Scorsese sort le grand jeu, ou plutôt son jeu habituel devrais-je dire. Réalisation soignée (même si les faux raccords sont quand même légion mais ça aussi c'est un peu sa marque de fabrique), effets de caméra saisissants, travail sur la lumière éblouissant, et un sens de la mise en scène irréprochable. En réunissant trois des plus grandes légendes du cinéma américain, qui plus est des pontes des rôles de mafieux, on a donc là un quartet mythique.

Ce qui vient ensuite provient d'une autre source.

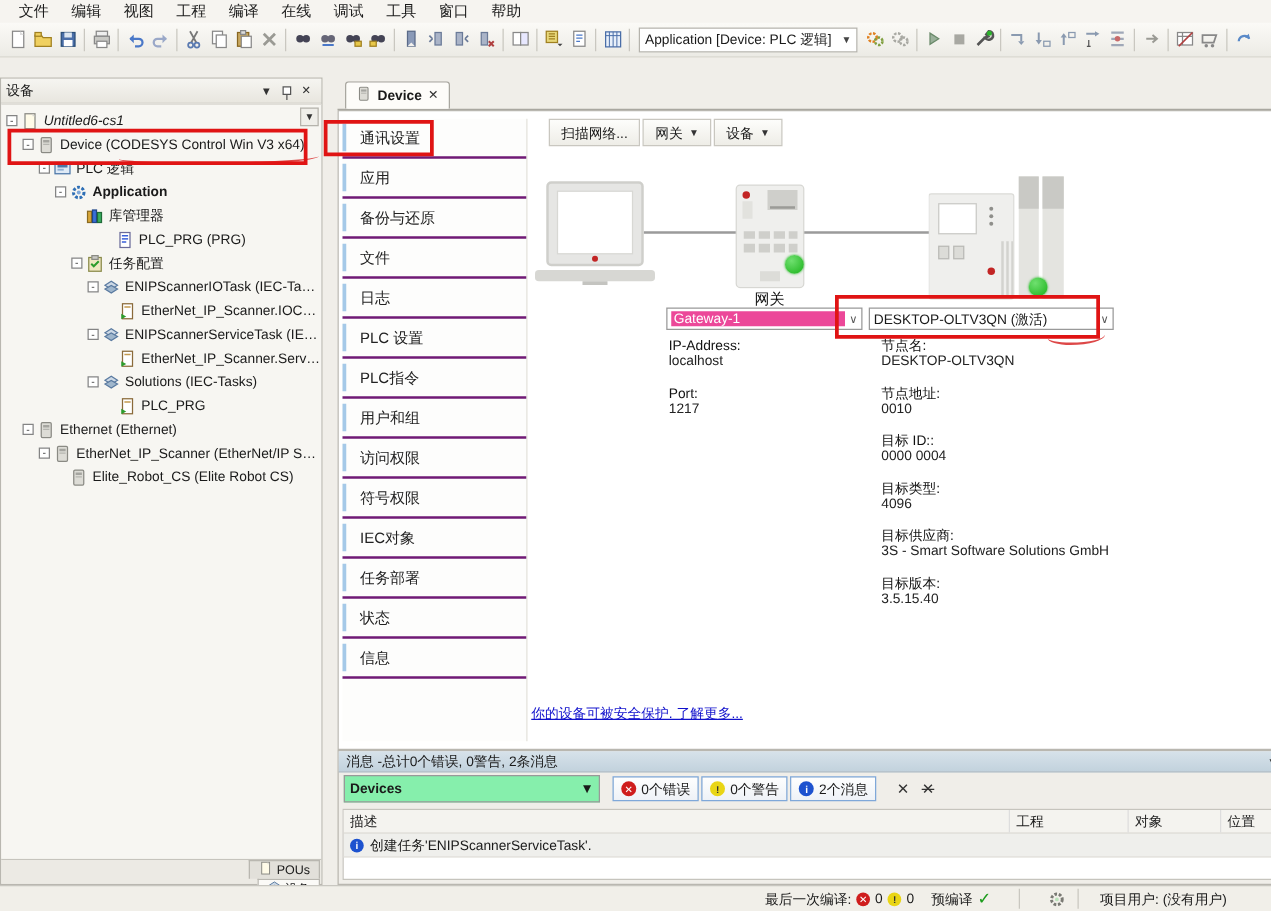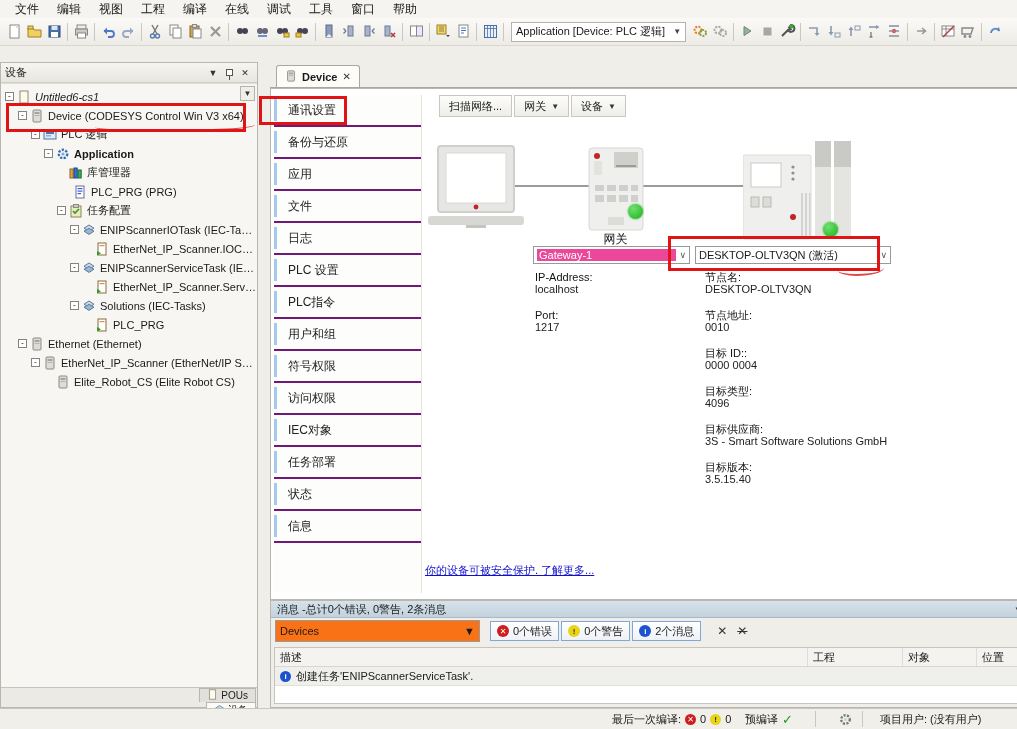--- a/index.html
+++ b/index.html
@@ -570,11 +570,11 @@
           </div>
           <div class="im-item">
             <span class="blue-bar"></span>
+            <span>应用</span>
+          </div>
+          <div class="im-item">
+            <span class="blue-bar"></span>
             <span>备份与还原</span>
-          </div>
-          <div class="im-item">
-            <span class="blue-bar"></span>
-            <span>应用</span>
           </div>
           <div class="im-item">
             <span class="blue-bar"></span>

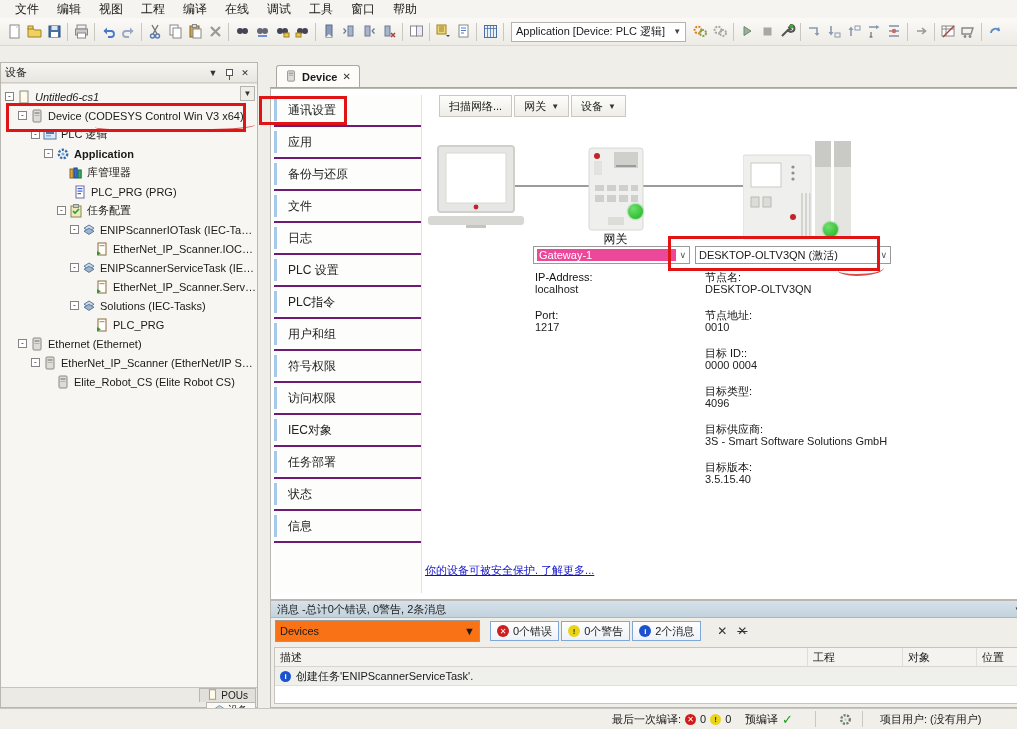--- a/index.html
+++ b/index.html
@@ -432,7 +432,7 @@
               </svg></span>
             <span class="tlabel">库管理器</span>
           </div>
-          <div class="trow" style="padding-left: 60px;">
+          <div class="trow" style="padding-left: 80px;">
             <span class="spacer"></span>
             <span class="ticon"><svg width="14" height="14" viewBox="0 0 14 14">
                 <rect x="3" y="1" width="8" height="12" fill="#ffffff" stroke="#6a6a9a"></rect>

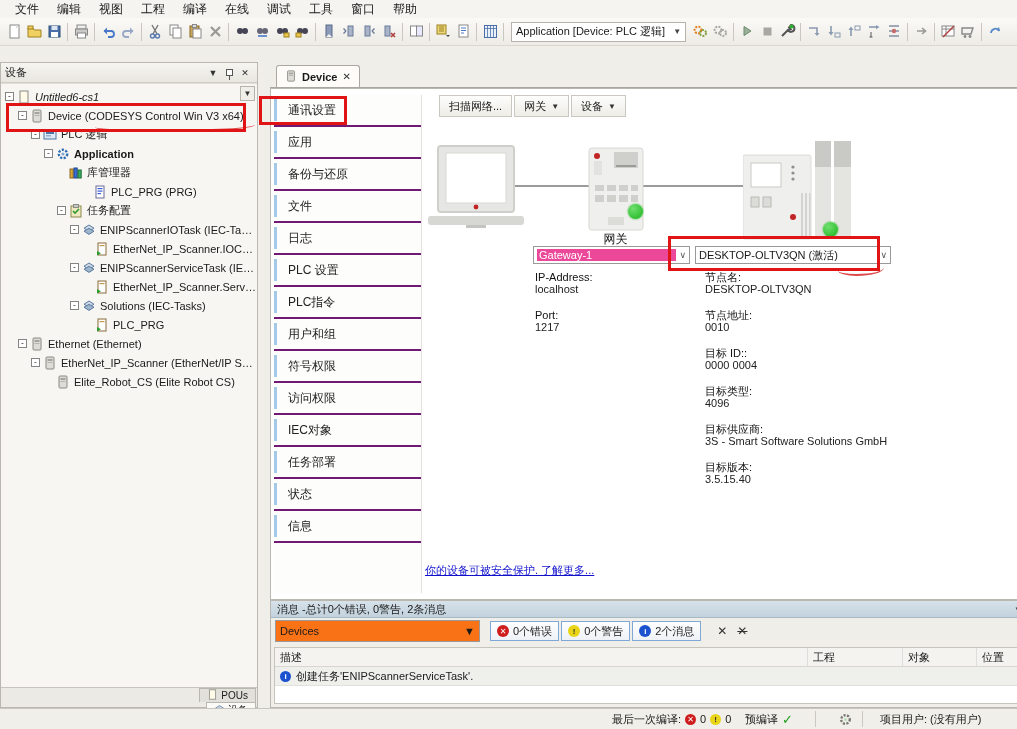--- a/index.html
+++ b/index.html
@@ -598,11 +598,11 @@
           </div>
           <div class="im-item">
             <span class="blue-bar"></span>
+            <span>访问权限</span>
+          </div>
+          <div class="im-item">
+            <span class="blue-bar"></span>
             <span>符号权限</span>
-          </div>
-          <div class="im-item">
-            <span class="blue-bar"></span>
-            <span>访问权限</span>
           </div>
           <div class="im-item">
             <span class="blue-bar"></span>

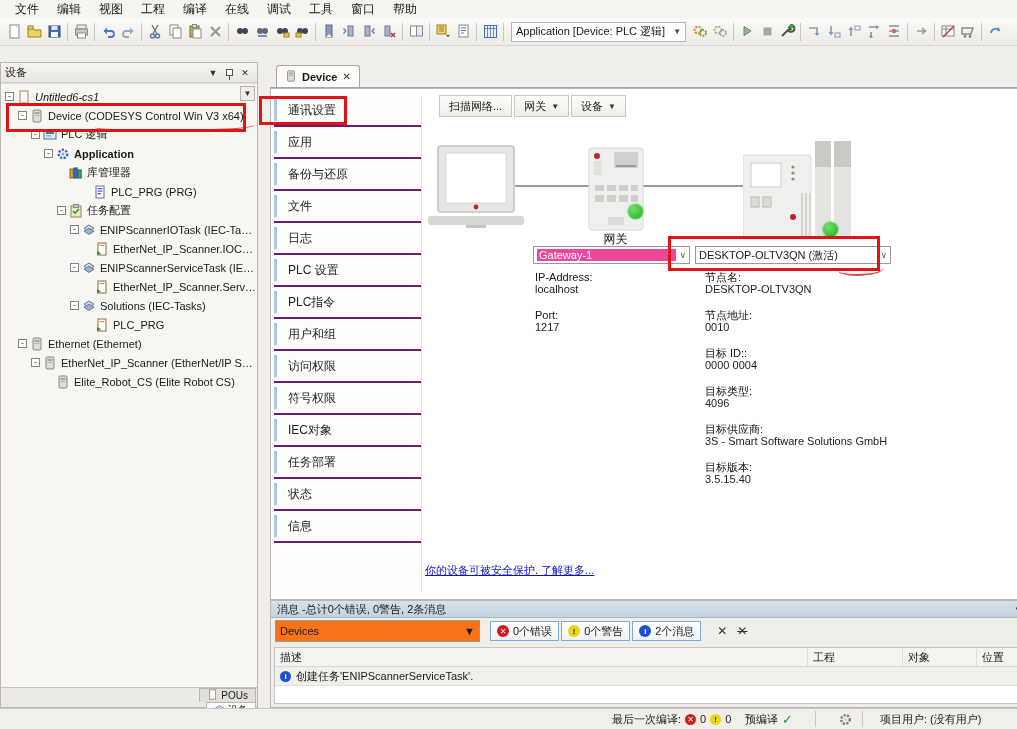--- a/index.html
+++ b/index.html
@@ -79,7 +79,7 @@
   .msg-header .sp { flex:1; }
   .msg-header .arrow { font-size:8px; color:#333; }
   .msg-filter { height:26px; display:flex; align-items:center; padding:2px 4px; gap:2px; }
-  .msg-combo { width:205px; height:19px; border:1px solid #999; background:#f97316; display:flex; align-items:center; font-size:11px; padding:10px 4px; }
+  .msg-combo { width:205px; height:19px; border:1px solid #999; background:#86efac; display:flex; align-items:center; font-size:11px; padding:10px 4px;font-weight:bold; }
   .msg-combo .ctext { flex:1; }
   .filter-btn { height:20px; display:inline-flex; align-items:center; gap:4px; padding:0 6px; border:1px solid #7fa8d9; background:linear-gradient(#fefefe,#eef2f7); font-size:11px; }
   .circ { width:12px; height:12px; border-radius:50%; display:inline-flex; align-items:center; justify-content:center; font-size:8px; font-weight:bold; color:#fff; flex:none; }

En résulte une fresque -presque- historique. Un récit s'étalant sur des décennies, une chronique de la vie d'une simple type d'origine irlandaise qui gravit les échelons d'un système bien rodé, avec ses codes et ses dangers, jusqu'à arriver dans les petits papiers du big boss. Si l'histoire de Hoffa, son ascension, sa chute et sa... disparition sont de notoriété publique, Scorsese prend quelques libertés bienvenues et propose une version des faits très plausible. 3h30 ça peut paraître beaucoup, et en effet, c'est un investissement qui ne sera pas aisé pour tout le monde, mais c'est assez rare d'avoir des films de ce calibre, donc si l'occasion se présente, ne pas hésiter à se plonger dans ce grand périple.
Seul point négatif, le rajeunissement des acteurs. Surtout au niveau des yeux. Al Pacino poncé à la sauce numérique, c'est déstabilisant. J'admets sans sourciller que la technique a atteint un niveau assez bluffant mais pas encore assez pour être complètement invisible. Lorsque le Frank Sheeran des années 50 apparaît pour la 1ere fois à l'écran au volant de son camion, la caméra fixe sur son visage immobile n'est là que pour souligner le fait que ce visage n'a rien de naturel. Et les yeux morts ne vont pas arranger les choses. Ce point m'a sorti du film sans cesse.
Je me joins complètement ce qui a été dit sur les productions Netflix : 80% sont de la grosse grosse merde, il n'y a pas d'autres mots pour le dire. Mais The Irishman n'en fait clairement pas partie. Là c'est le haut du panier, c'est du grand art.